More on GLM

Babak Shahbaba

Likelihood Function

A common approach to estimating the parameters of generalized linear models involves maximizing the likelihood function.
To find the likelihood function, we first need to assume a probability distribution for the data, i.e., \(P(y | \theta)\), where \(\theta\) are unknown parameters.
This distribution reflects our assumptions about the mechanism that generates the data.
The likelihood function is defined by plugging-in the observed data in the probability distribution and expressing it as a function of model parameters, i.e., \(f(\theta; y)\).

Likelihood Function

For regression models, the data include the response variables \(y\) and the explanatory variables \(x\). Therefore, in general we need to specify \(P(x, y)\).
However, since \(x\) are assumed to be fixed at their observed value, \(P(x)=1\), the joint distribution reduces to the conditional distribution of \(y | x\). \[\begin{eqnarray*} P(x, y) = P(x)P(y|x) = P(y|x) \end{eqnarray*}\]
Therefore, we only need to specify the conditional distribution of \(y\) given \(x\).

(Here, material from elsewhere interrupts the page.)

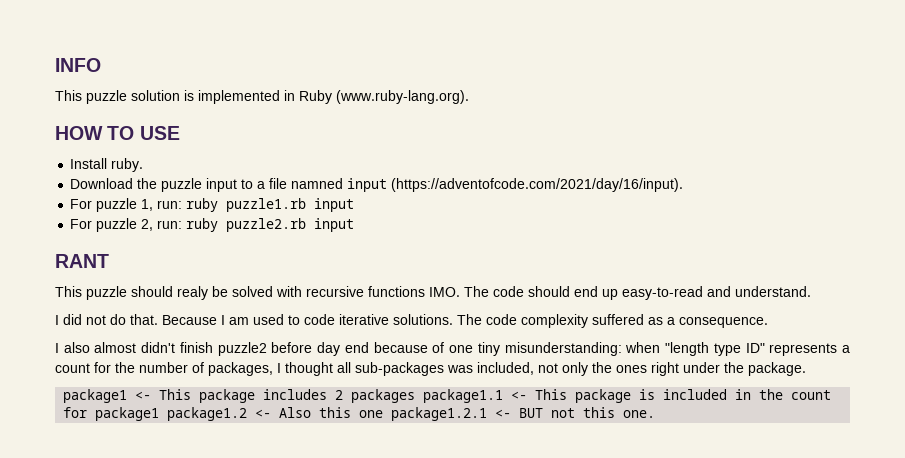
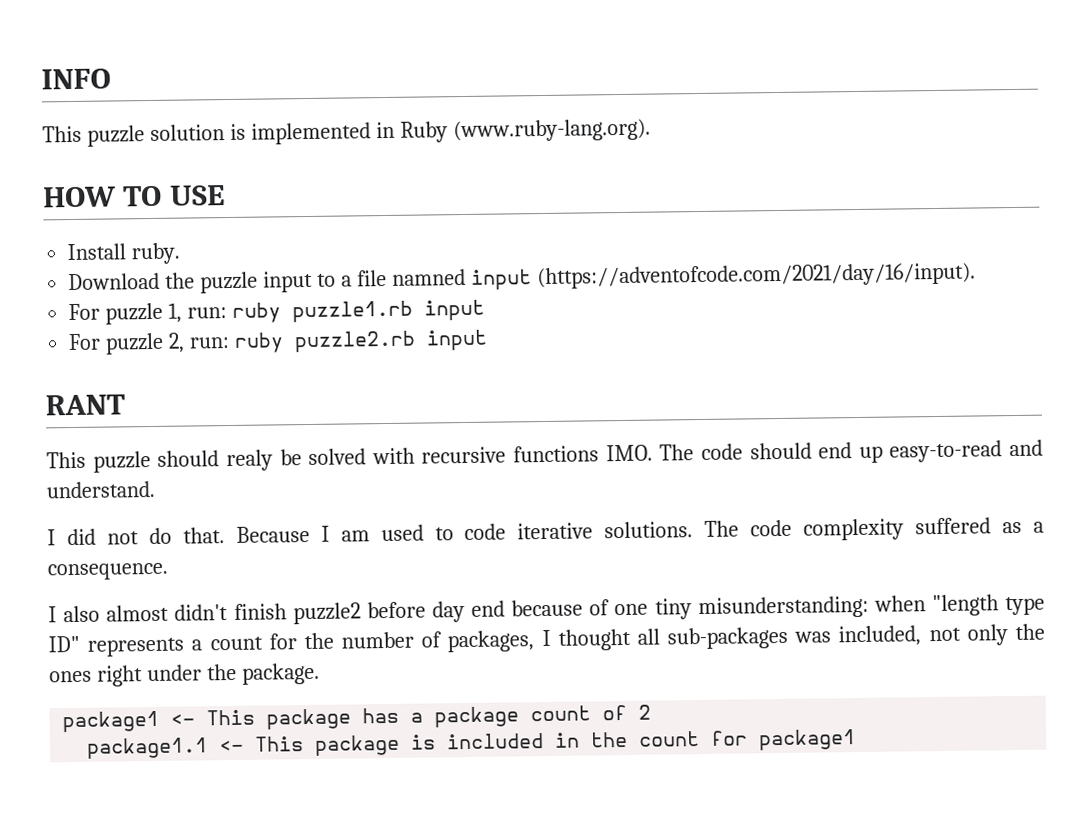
[263,389,328,400] includes -> [362,704,628,728] has a package count of
[351,389,416,403] packages -> (652, 712) //
[167,407,656,421] package1.2 <- Also this one package1.2.1 <- BUT not this one. -> (857, 740) none

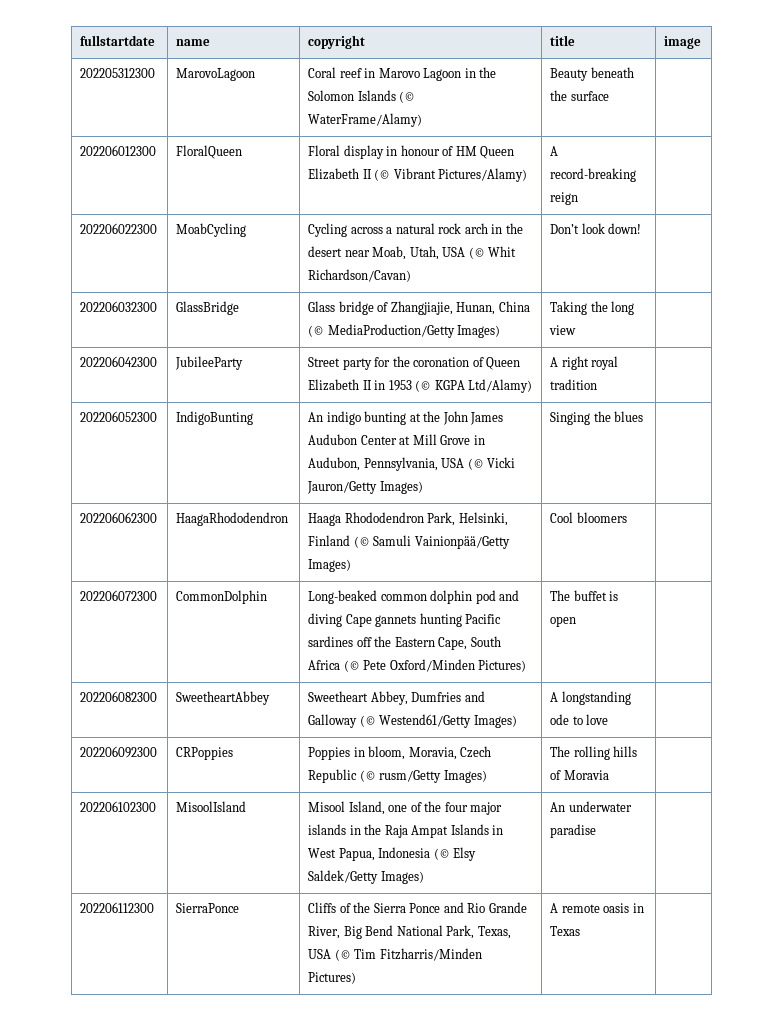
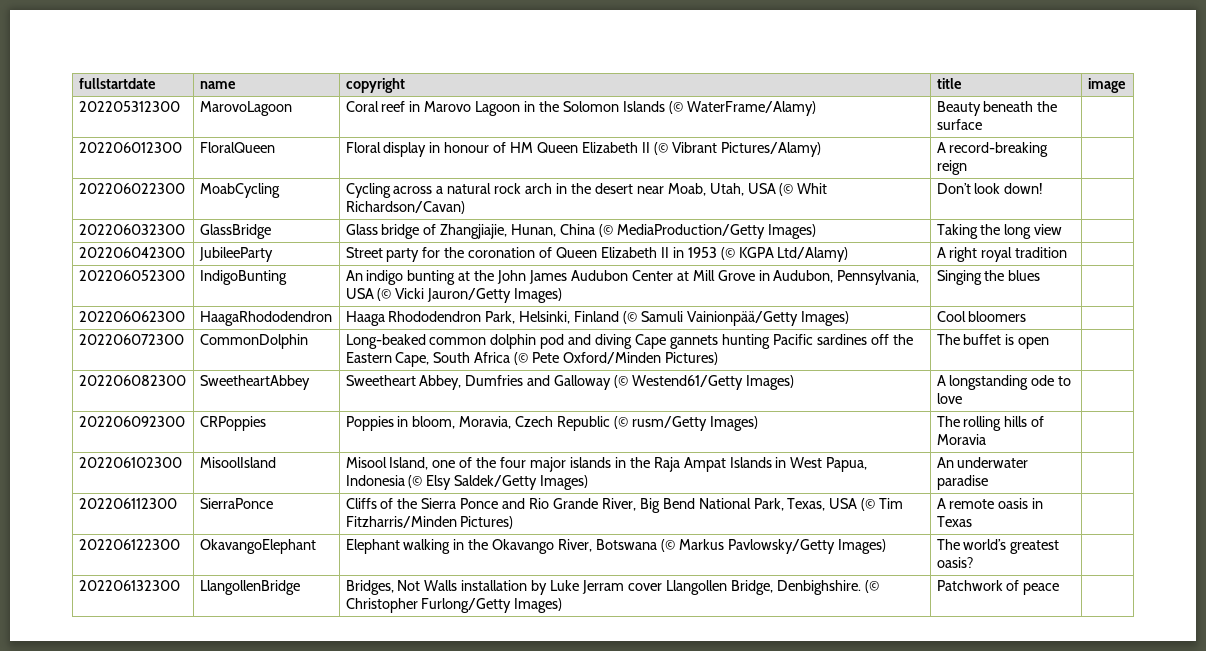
(581, 931) none -> [78,539,180,550] [199,539,316,554] [345,539,886,554] [936,539,1060,554] [936,557,973,568] [78,580,180,591] [199,580,300,595] [345,580,879,595] [345,598,563,613] [936,580,1060,595] // 202206122300 | OkavangoElephant | Elephant walking in the Okavango River, Botswana (© Markus Pavlowsky/Getty Images) | The world’s greatest oasis? | // 202206132300 | LlangollenBridge | Bridges, Not Walls installation by Luke Jerram cover Llangollen Bridge, Denbighshire. (© Christopher Furlong/Getty Images) | Patchwork of peace |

Likelihood Function – Linear Regression

For linear regression models, we assume this \(P(y|x)\) is a normal distribution.
As we mentioned, we model the expectation of this distribution as a linear function of \(x\), i.e., \(E(y|x) = x\beta\), and we assume the variance of this distribution is \(\sigma^{2}\) (which is independent of \(x\) and \(\beta\)).
Therefore, assuming that the observations are independent, we have \[\begin{eqnarray*} y | x, \beta & \sim &({2\pi} \sigma^{2} )^{-n/2}\exp(- \frac{\sum_{i=1}^{n} (y_{i} - x_{i} \beta)^{2}}{2 \sigma^{2}}) \end{eqnarray*}\]

Likelihood Function – Linear Regression

The likelihood function is specified by plugging-in the observed values of \(x\) and \(y\) in the probability distribution and expressing the result as a function of \(\beta\) (for now, we assume \(\sigma\) is fixed).
\[\begin{eqnarray*} f(\beta) & = & ({2\pi} \sigma^{2} )^{-n/2} \exp(- \frac{\sum_{i=1}^{n} (y_{i} - x_{i} \beta)^{2}}{2 \sigma^{2}}) \end{eqnarray*}\]

Likelihood Function – Logistic Regression

As mentioned before, for binary outcome variable, we use the binomial distribution. \[\begin{eqnarray*} y_i | n_i, \mu_i \sim \textrm{binomial}(n_i, \mu_i) \end{eqnarray*}\] with the Bernoulli distribution as its special case when \(n_i = 1\).
As usual, we define the systematic part of the model \(x_{i} \beta\)

Likelihood Function – Logistic Regression

A common link function for this model is the logit function and defined as \[\begin{eqnarray*} g^{-1}(\mu_i) =\log(\frac{\mu_i}{1 - \mu_i}) = x_i \beta \end{eqnarray*}\] where \(\mu_i\) is the probability of success (i.e., \(y_i = 1\)).
As the result \[\begin{eqnarray*} \mu_i & = & \frac{\exp(x_i \beta)}{1+ \exp(x_i \beta)} \end{eqnarray*}\]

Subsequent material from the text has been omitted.